* **Data provided**:
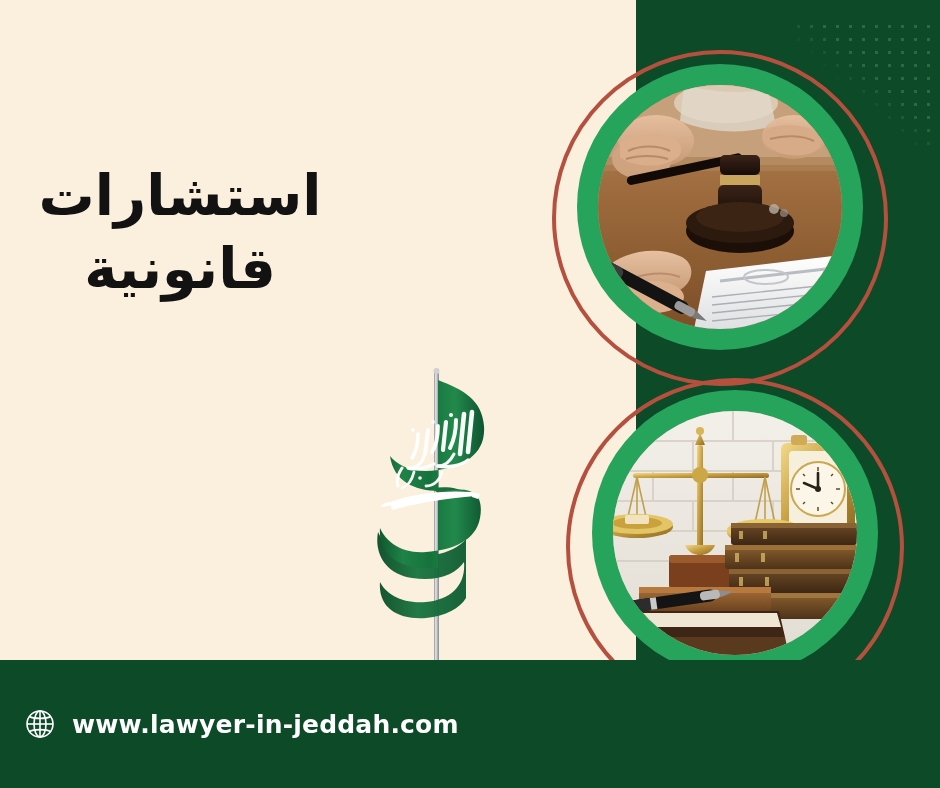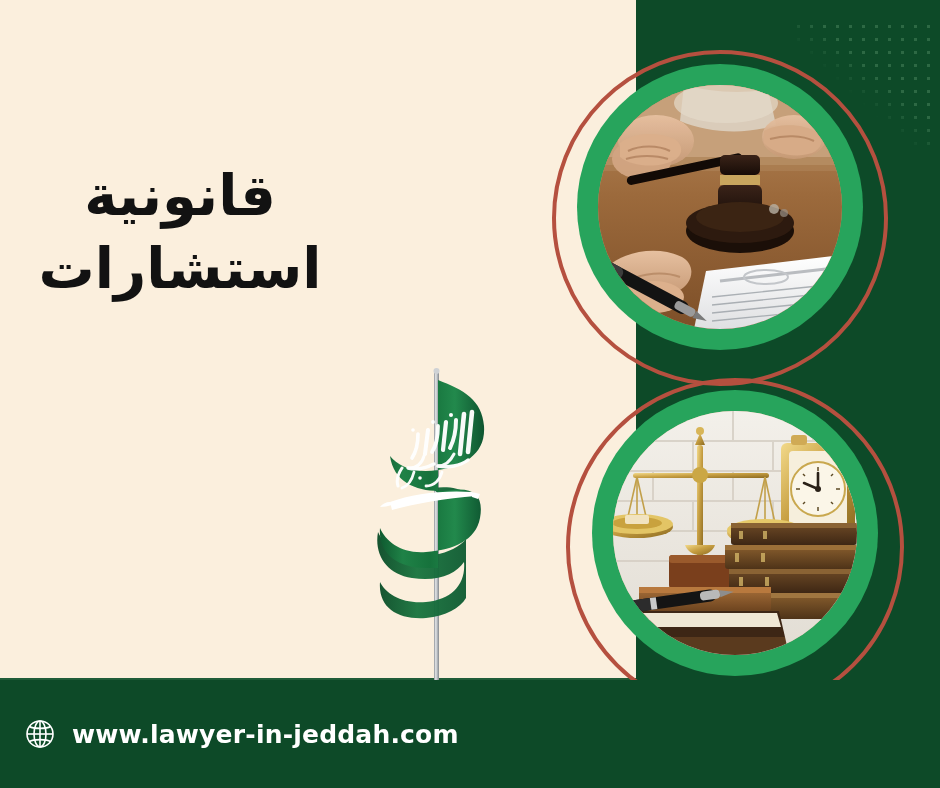--- a/index.html
+++ b/index.html
@@ -119,21 +119,21 @@
     background: #c9a77c;
   }
   .photo svg { display: block; width: 244px; height: 244px; }
 
   
   .footer {
     position: absolute;
     left: 0;
     bottom: 0;
     width: 940px;
-    height: 108px;
+    height: 128px;
     background: #0d4a28;
     display: flex;
     align-items: center;
     padding-left: 24px;
     box-sizing: border-box;
   }
   .globe-icon {
     width: 32px;
     height: 32px;
     flex: 0 0 32px;
@@ -153,22 +153,22 @@
 
 <div class="poster">
 
   <div class="bg-green"></div>
   <div class="bg-cream"></div>
   <div class="bg-cream-strip"></div>
 
   <div class="dot-pattern"></div>
 
   <div class="headline">
+    <span class="line">استشارات</span>
     <span class="line">قانونية</span>
-    <span class="line">استشارات</span>
   </div>
 
   <div class="flag-wrap">
     <svg viewBox="0 0 140 318" xmlns="http://www.w3.org/2000/svg">
       <defs>
         <linearGradient id="flagG" x1="0" y1="0" x2="1" y2="0">
           <stop offset="0%" stop-color="#0f5a30"></stop>
           <stop offset="22%" stop-color="#1f8247"></stop>
           <stop offset="48%" stop-color="#16723c"></stop>
           <stop offset="72%" stop-color="#22894c"></stop>

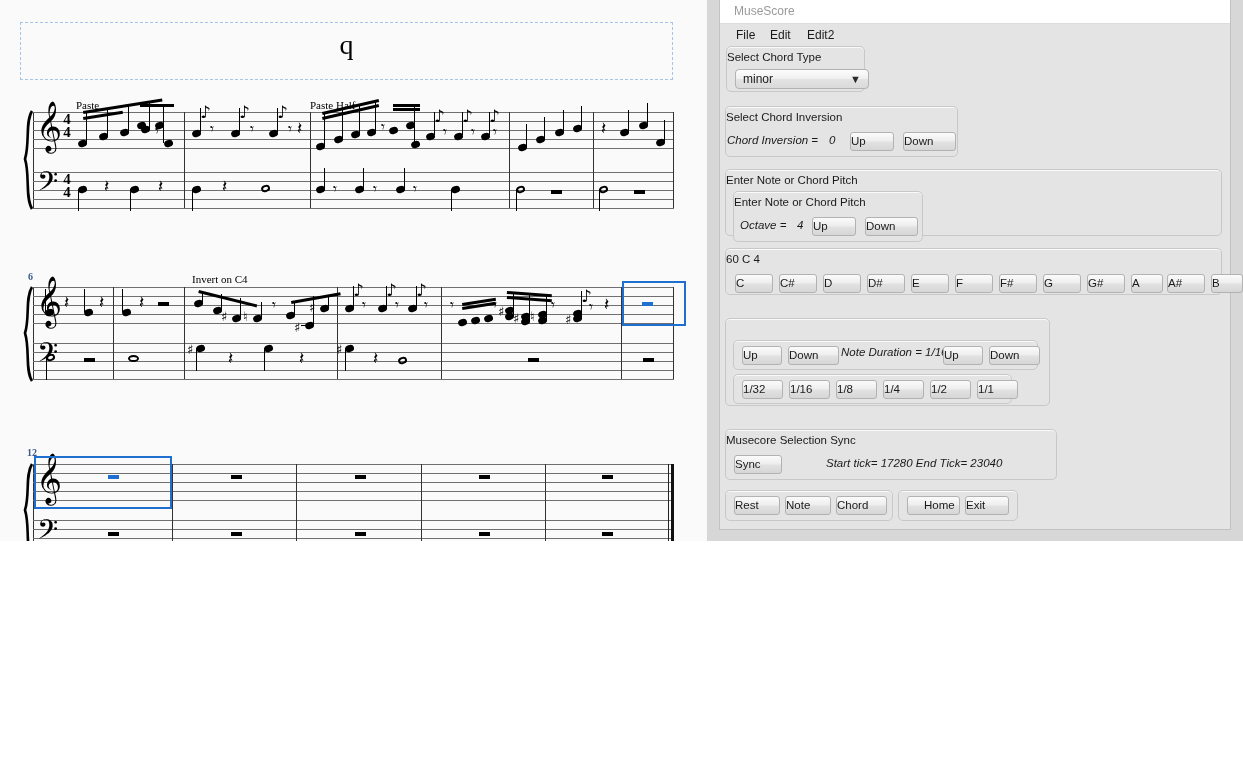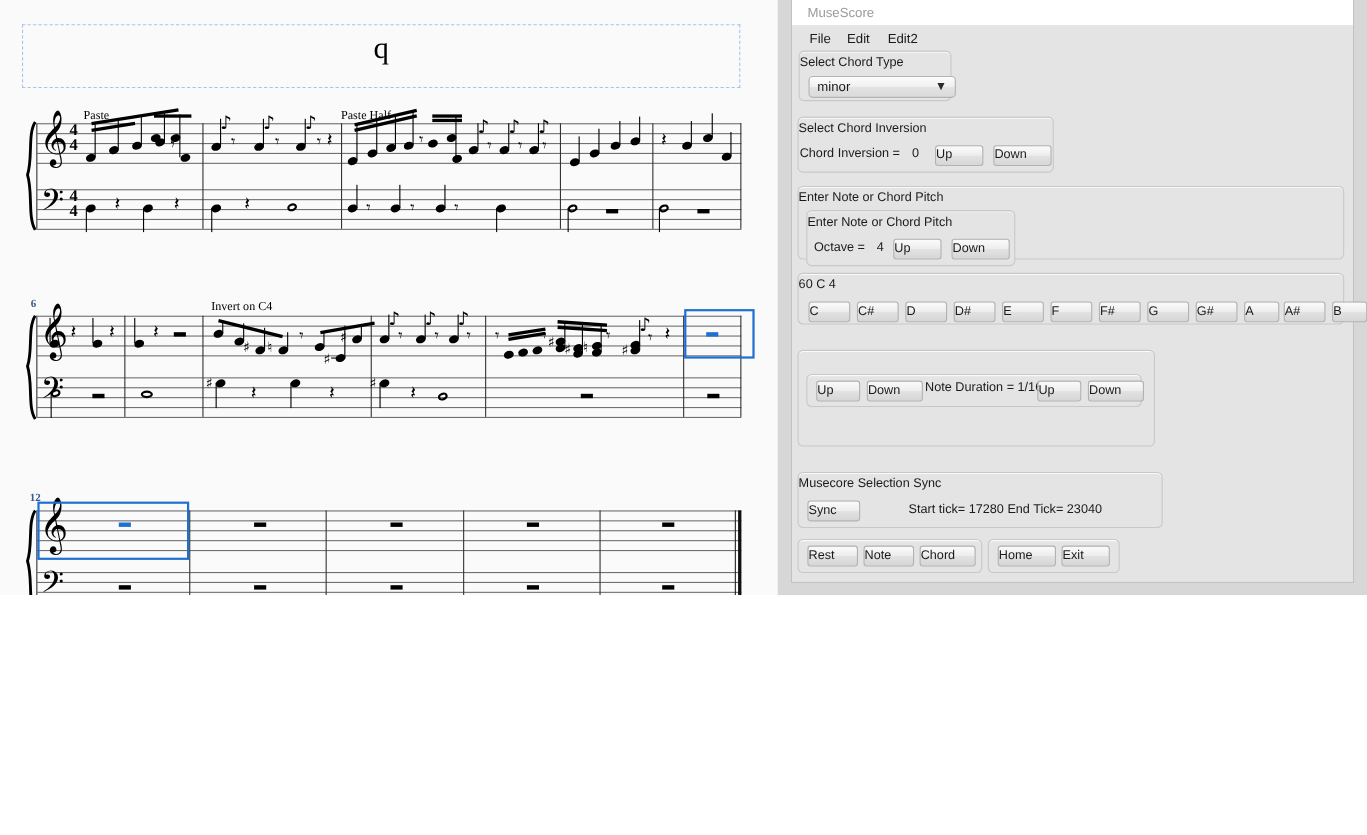--- a/index.html
+++ b/index.html
@@ -200,20 +200,21 @@
     font-size: 11.5px;
     color: #1a1a1a;
     white-space: nowrap;
   }
 
   .lbl {
     position: absolute;
     font-size: 11.5px;
     color: #1a1a1a;
     white-space: nowrap;
+    font-style: italic;
   }
 
   .btn {
     position: absolute;
     background: linear-gradient(to bottom, #fbfbfb 0%, #ededed 48%, #e2e2e2 52%, #d6d6d6 100%);
     border: 1px solid #b2b2b2;
     border-radius: 3px;
     box-sizing: border-box;
     font-size: 11.5px;
     color: #1a1a1a;
@@ -664,32 +665,40 @@
     </div>
 
     <div class="gbox" style="left:5px; top:318px; width:325px; height:88px;">
       <div class="gbox" style="left:7px; top:21px; width:305px; height:30px;">
         <div class="btn" style="left:8px; top:5px; width:40px;">Up</div>
         <div class="btn" style="left:54px; top:5px; width:51px;">Down</div>
         <div class="lbl" style="left:107px; top:5px;">Note Duration = 1/16</div>
         <div class="btn" style="left:209px; top:5px; width:40px;">Up</div>
         <div class="btn" style="left:255px; top:5px; width:51px;">Down</div>
       </div>
+      <div class="gbox" style="left:7px; top:55px; width:279px; height:30px;">
+        <div class="btn" style="left:8px;   top:5px; width:41px;">1/32</div>
+        <div class="btn" style="left:55px;  top:5px; width:41px;">1/16</div>
+        <div class="btn" style="left:102px; top:5px; width:41px;">1/8</div>
+        <div class="btn" style="left:149px; top:5px; width:41px;">1/4</div>
+        <div class="btn" style="left:196px; top:5px; width:41px;">1/2</div>
+        <div class="btn" style="left:243px; top:5px; width:41px;">1/1</div>
+      </div>
     </div>
 
     <div class="gbox" style="left:5px; top:429px; width:332px; height:51px;">
       <div class="gtitle">Musecore Selection Sync</div>
       <div class="btn" style="left:8px; top:25px; width:48px;">Sync</div>
       <div class="lbl" style="left:100px; top:27px;">Start tick= 17280 End Tick= 23040</div>
     </div>
 
     <div class="gbox" style="left:5px; top:490px; width:168px; height:31px;">
       <div class="btn" style="left:8px;  top:5px; width:46px;">Rest</div>
       <div class="btn" style="left:59px; top:5px; width:46px;">Note</div>
       <div class="btn" style="left:110px;top:5px; width:51px;">Chord</div>
     </div>
     <div class="gbox" style="left:178px; top:490px; width:120px; height:31px;">
-      <div class="btn" style="left:8px;  top:5px; width:53px;">Home</div>
+      <div class="btn" style="left:8px;  top:5px; width:53px;padding-left:16px;">Home</div>
       <div class="btn" style="left:66px; top:5px; width:44px;">Exit</div>
     </div>
 
   </div>
 </div>
 
 </body></html>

* **Task statement**: What you return must be the entries above, exactly as they appear, without any pictures.

* **Exercise solution**:
--- a/index.html
+++ b/index.html
@@ -119,21 +119,21 @@
     background: #c9a77c;
   }
   .photo svg { display: block; width: 244px; height: 244px; }
 
   
   .footer {
     position: absolute;
     left: 0;
     bottom: 0;
     width: 940px;
-    height: 108px;
+    height: 128px;
     background: #0d4a28;
     display: flex;
     align-items: center;
     padding-left: 24px;
     box-sizing: border-box;
   }
   .globe-icon {
     width: 32px;
     height: 32px;
     flex: 0 0 32px;
@@ -153,22 +153,22 @@
 
 <div class="poster">
 
   <div class="bg-green"></div>
   <div class="bg-cream"></div>
   <div class="bg-cream-strip"></div>
 
   <div class="dot-pattern"></div>
 
   <div class="headline">
+    <span class="line">استشارات</span>
     <span class="line">قانونية</span>
-    <span class="line">استشارات</span>
   </div>
 
   <div class="flag-wrap">
     <svg viewBox="0 0 140 318" xmlns="http://www.w3.org/2000/svg">
       <defs>
         <linearGradient id="flagG" x1="0" y1="0" x2="1" y2="0">
           <stop offset="0%" stop-color="#0f5a30"></stop>
           <stop offset="22%" stop-color="#1f8247"></stop>
           <stop offset="48%" stop-color="#16723c"></stop>
           <stop offset="72%" stop-color="#22894c"></stop>

--- a/index.html
+++ b/index.html
@@ -200,20 +200,21 @@
     font-size: 11.5px;
     color: #1a1a1a;
     white-space: nowrap;
   }
 
   .lbl {
     position: absolute;
     font-size: 11.5px;
     color: #1a1a1a;
     white-space: nowrap;
+    font-style: italic;
   }
 
   .btn {
     position: absolute;
     background: linear-gradient(to bottom, #fbfbfb 0%, #ededed 48%, #e2e2e2 52%, #d6d6d6 100%);
     border: 1px solid #b2b2b2;
     border-radius: 3px;
     box-sizing: border-box;
     font-size: 11.5px;
     color: #1a1a1a;
@@ -664,32 +665,40 @@
     </div>
 
     <div class="gbox" style="left:5px; top:318px; width:325px; height:88px;">
       <div class="gbox" style="left:7px; top:21px; width:305px; height:30px;">
         <div class="btn" style="left:8px; top:5px; width:40px;">Up</div>
         <div class="btn" style="left:54px; top:5px; width:51px;">Down</div>
         <div class="lbl" style="left:107px; top:5px;">Note Duration = 1/16</div>
         <div class="btn" style="left:209px; top:5px; width:40px;">Up</div>
         <div class="btn" style="left:255px; top:5px; width:51px;">Down</div>
       </div>
+      <div class="gbox" style="left:7px; top:55px; width:279px; height:30px;">
+        <div class="btn" style="left:8px;   top:5px; width:41px;">1/32</div>
+        <div class="btn" style="left:55px;  top:5px; width:41px;">1/16</div>
+        <div class="btn" style="left:102px; top:5px; width:41px;">1/8</div>
+        <div class="btn" style="left:149px; top:5px; width:41px;">1/4</div>
+        <div class="btn" style="left:196px; top:5px; width:41px;">1/2</div>
+        <div class="btn" style="left:243px; top:5px; width:41px;">1/1</div>
+      </div>
     </div>
 
     <div class="gbox" style="left:5px; top:429px; width:332px; height:51px;">
       <div class="gtitle">Musecore Selection Sync</div>
       <div class="btn" style="left:8px; top:25px; width:48px;">Sync</div>
       <div class="lbl" style="left:100px; top:27px;">Start tick= 17280 End Tick= 23040</div>
     </div>
 
     <div class="gbox" style="left:5px; top:490px; width:168px; height:31px;">
       <div class="btn" style="left:8px;  top:5px; width:46px;">Rest</div>
       <div class="btn" style="left:59px; top:5px; width:46px;">Note</div>
       <div class="btn" style="left:110px;top:5px; width:51px;">Chord</div>
     </div>
     <div class="gbox" style="left:178px; top:490px; width:120px; height:31px;">
-      <div class="btn" style="left:8px;  top:5px; width:53px;">Home</div>
+      <div class="btn" style="left:8px;  top:5px; width:53px;padding-left:16px;">Home</div>
       <div class="btn" style="left:66px; top:5px; width:44px;">Exit</div>
     </div>
 
   </div>
 </div>
 
 </body></html>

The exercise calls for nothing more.